TO DO:
Copy the records below exactly, leaving out any pictures.
-- Opening Marker --
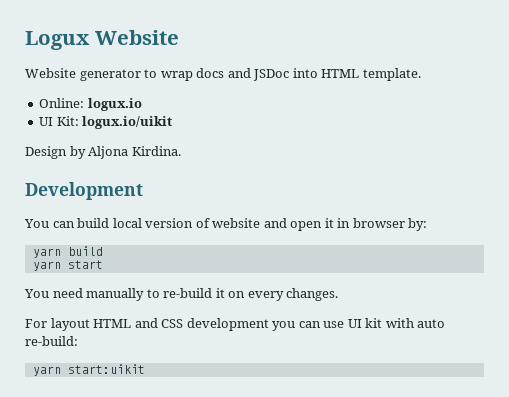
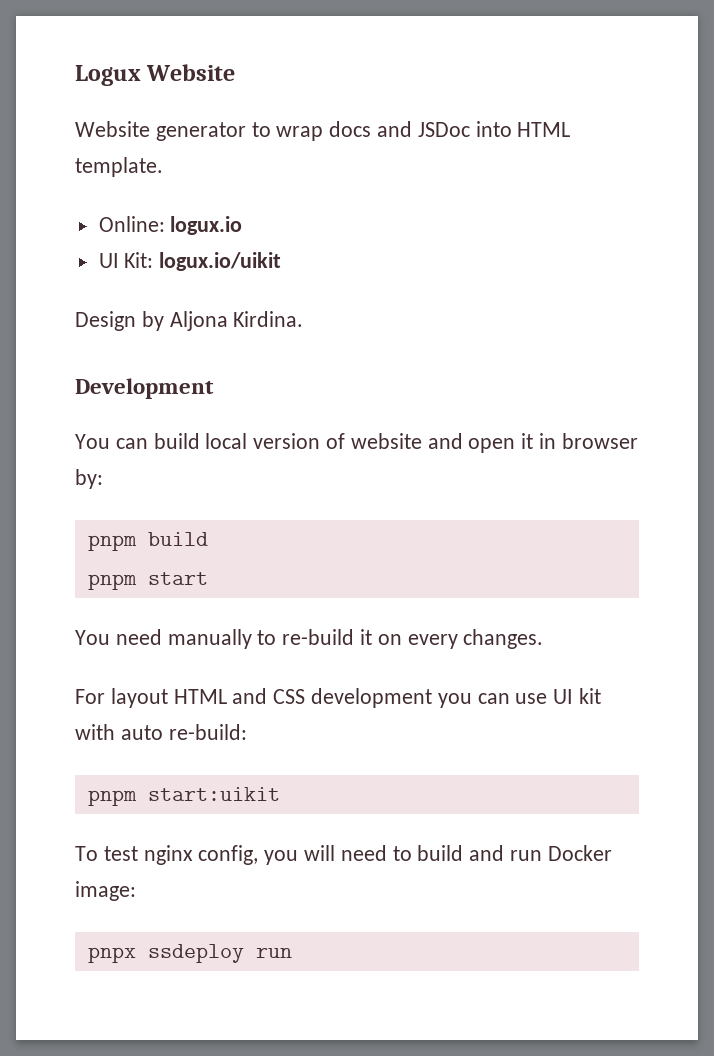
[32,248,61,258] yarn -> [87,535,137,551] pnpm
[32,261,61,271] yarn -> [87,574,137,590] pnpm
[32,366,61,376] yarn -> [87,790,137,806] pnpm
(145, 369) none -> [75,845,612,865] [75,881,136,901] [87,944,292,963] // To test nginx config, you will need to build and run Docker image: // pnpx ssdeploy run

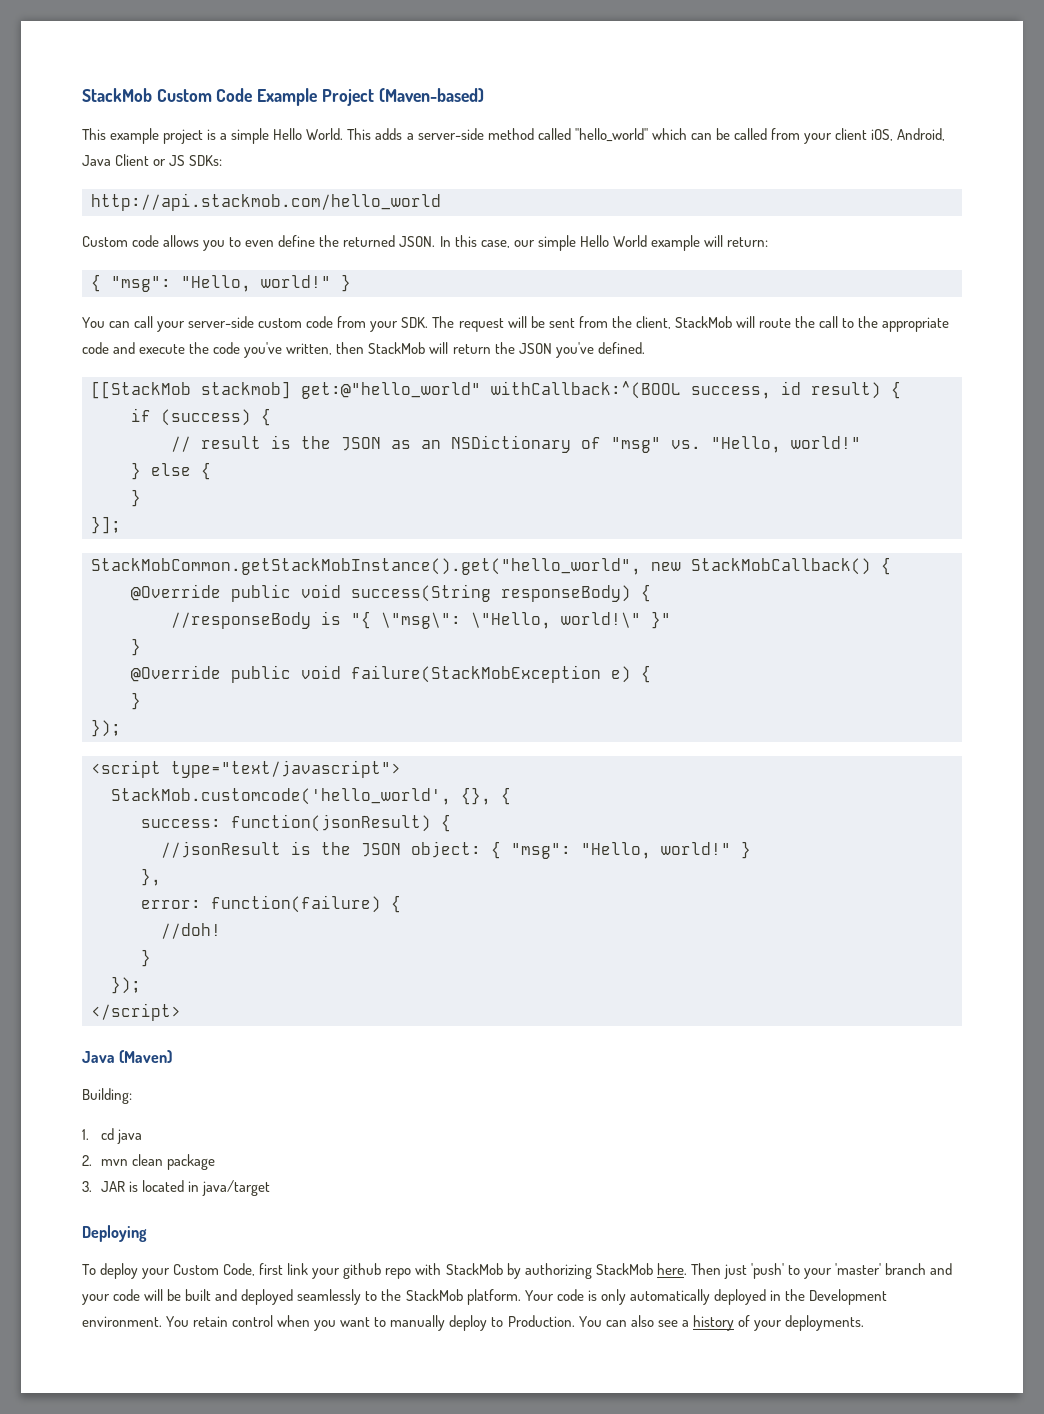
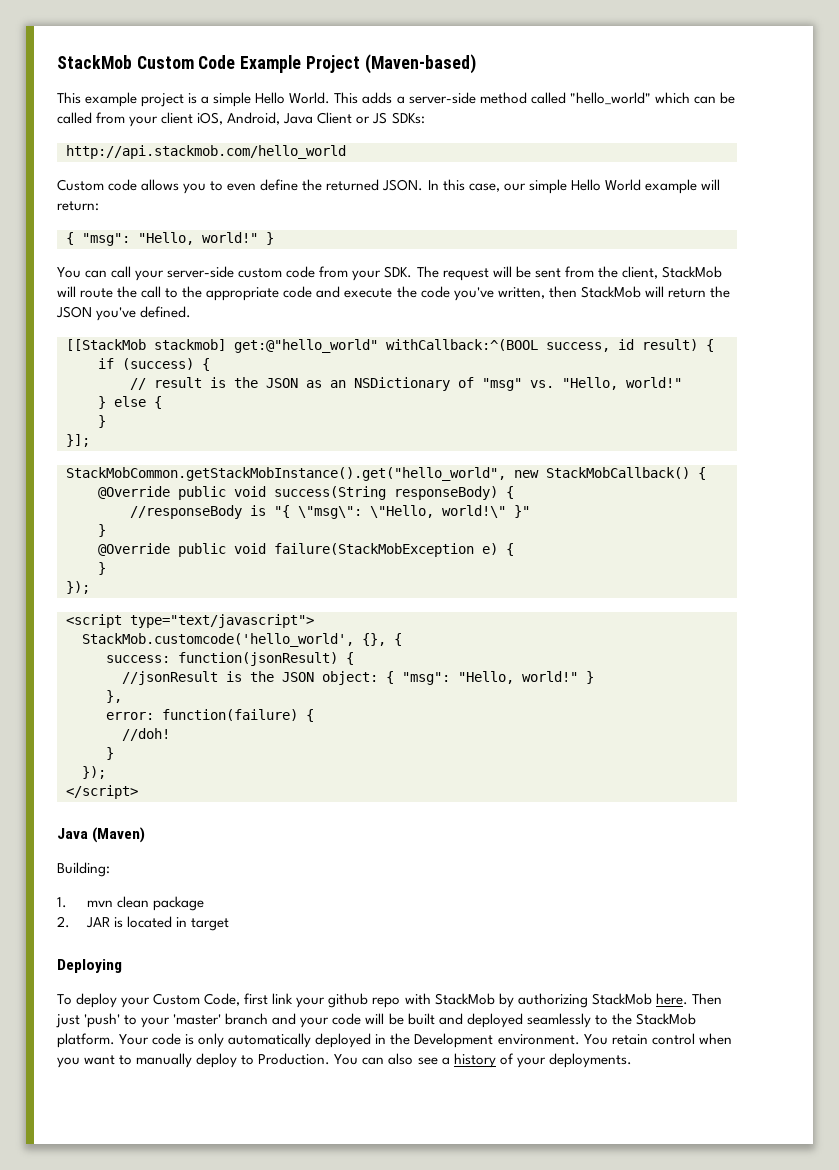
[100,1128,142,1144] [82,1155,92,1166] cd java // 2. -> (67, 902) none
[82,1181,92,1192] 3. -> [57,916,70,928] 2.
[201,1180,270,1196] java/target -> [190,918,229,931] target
-- Closing Marker --
RESULT OF THE TASK:
[32,248,61,258] yarn -> [87,535,137,551] pnpm
[32,261,61,271] yarn -> [87,574,137,590] pnpm
[32,366,61,376] yarn -> [87,790,137,806] pnpm
(145, 369) none -> [75,845,612,865] [75,881,136,901] [87,944,292,963] // To test nginx config, you will need to build and run Docker image: // pnpx ssdeploy run

[100,1128,142,1144] [82,1155,92,1166] cd java // 2. -> (67, 902) none
[82,1181,92,1192] 3. -> [57,916,70,928] 2.
[201,1180,270,1196] java/target -> [190,918,229,931] target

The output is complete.